Instructions for the task: Would you copy out each line of the records below that includes the word "size"?
***** Records for the exercise
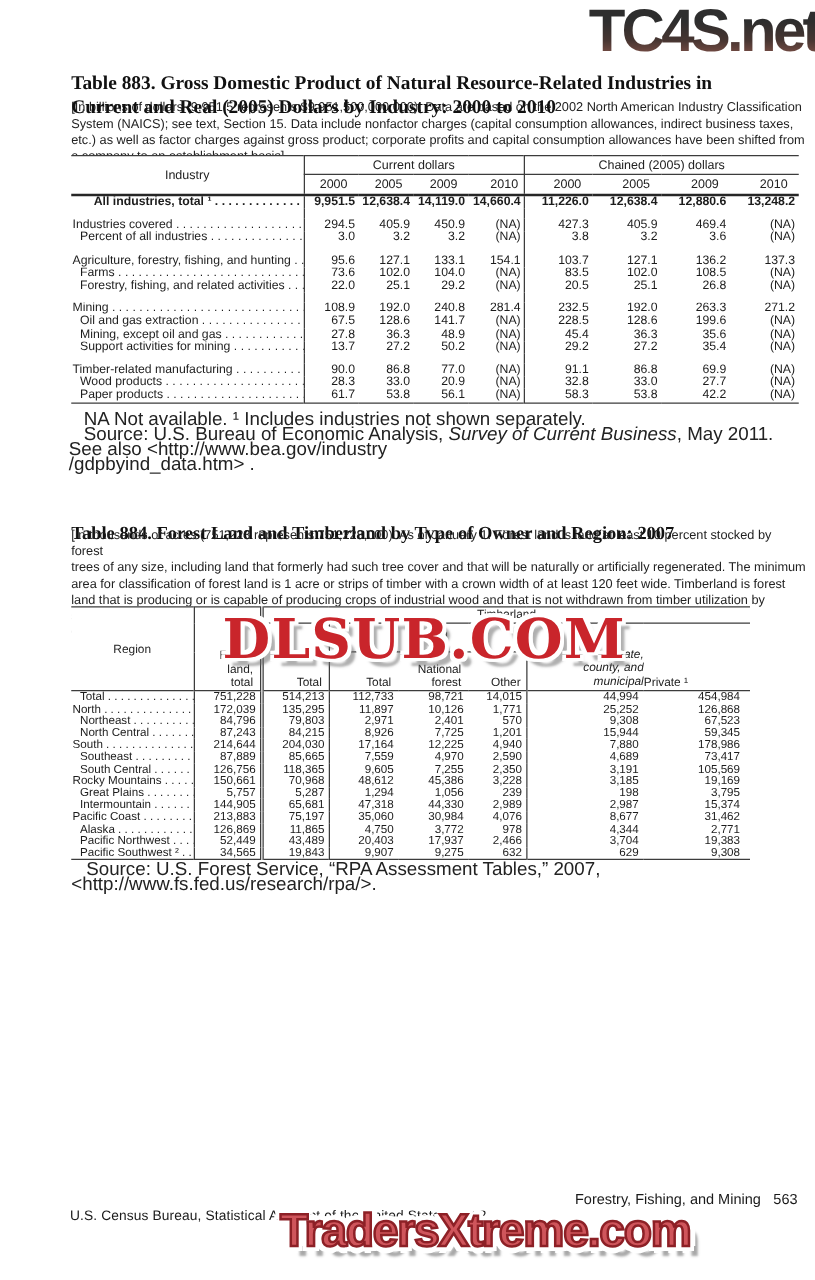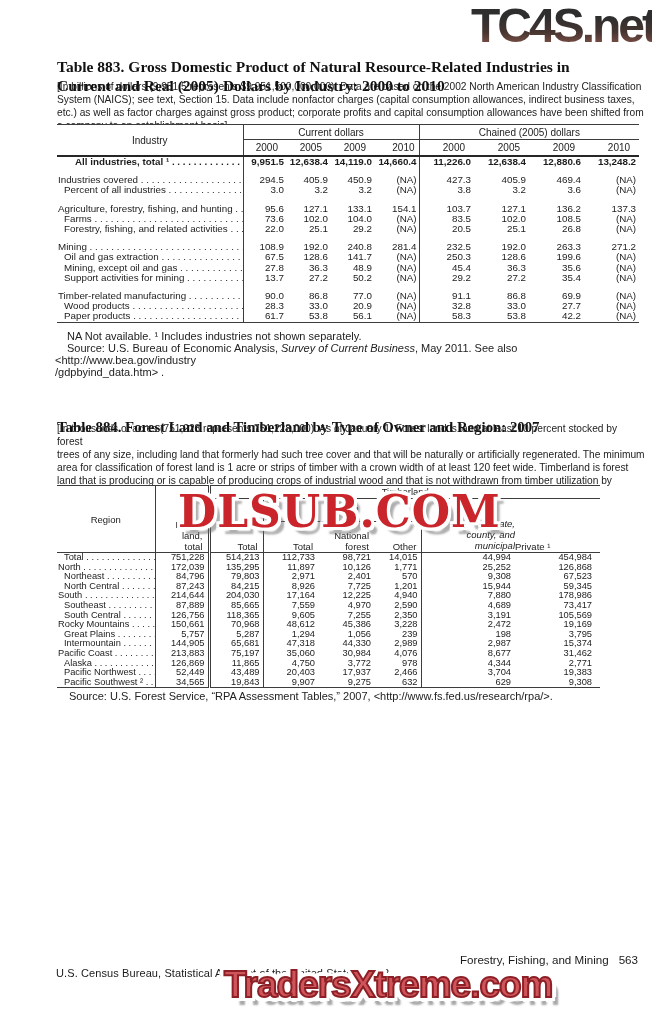--- a/index.html
+++ b/index.html
@@ -264,7 +264,7 @@
           <td class="num c1">128.6</td>
           <td class="num c2">141.7</td>
           <td class="num c3 cd">(NA)</td>
-          <td class="num c4">250.3</td>
+          <td class="num c4">228.5</td>
           <td class="num c5">128.6</td>
           <td class="num c6">199.6</td>
           <td class="num c7">(NA)</td>

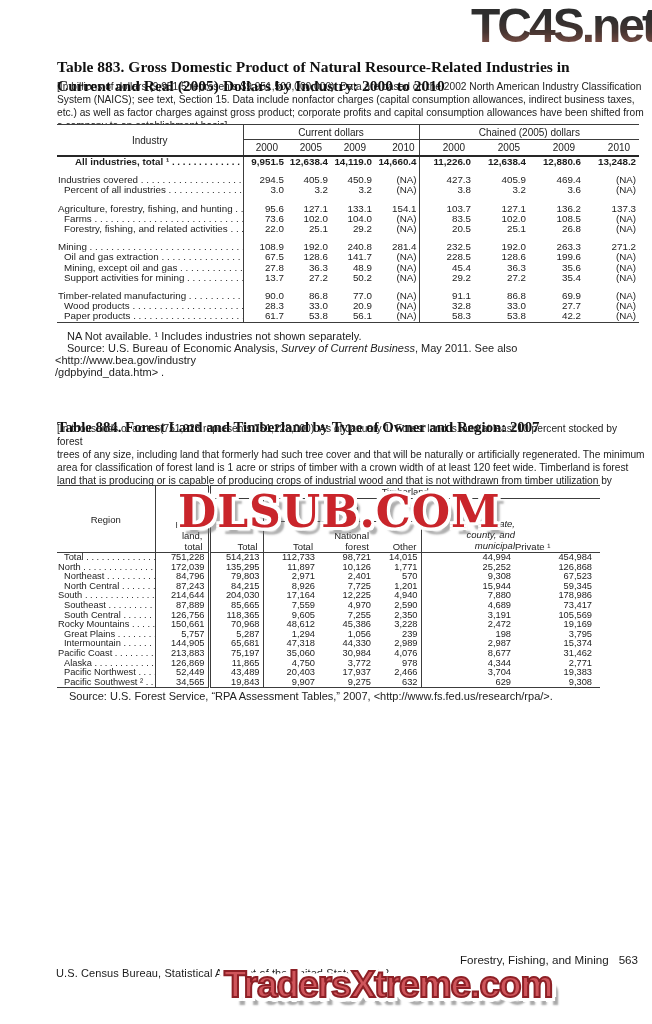--- a/index.html
+++ b/index.html
@@ -69,7 +69,7 @@
   .t884 td.d6{padding-right:8px;}
 
   
-  .fn{position:absolute;left:55px;width:590px;font-size:11px;line-height:12px;color:#222;}
+  .fn{position:absolute;left:55px;width:590px;font-size:15px;line-height:12px;color:#222;}
   .fn .ind{text-indent:12px;}
   .it{font-style:italic;}
 

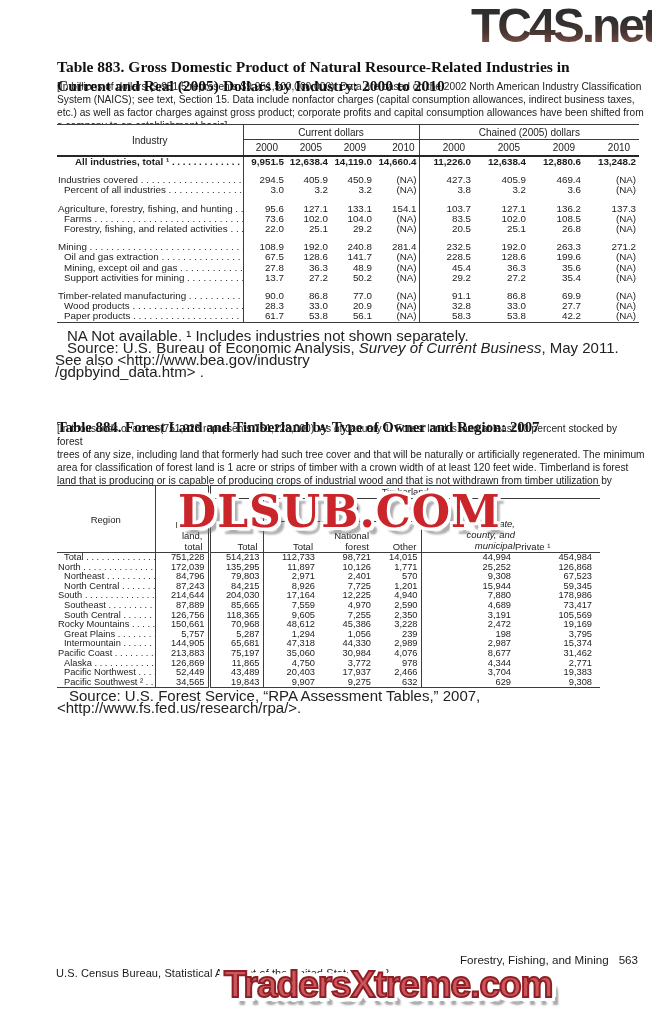--- a/index.html
+++ b/index.html
@@ -462,7 +462,7 @@
           <td class="num d2">48,612</td>
           <td class="num d3">45,386</td>
           <td class="num d4">3,228</td>
-          <td class="num d5">2,472</td>
+          <td class="num d5">3,185</td>
           <td class="num d6">19,169</td>
         </tr>
         <tr>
**********
Result:
-  .fn{position:absolute;left:55px;width:590px;font-size:11px;line-height:12px;color:#222;}
+  .fn{position:absolute;left:55px;width:590px;font-size:15px;line-height:12px;color:#222;}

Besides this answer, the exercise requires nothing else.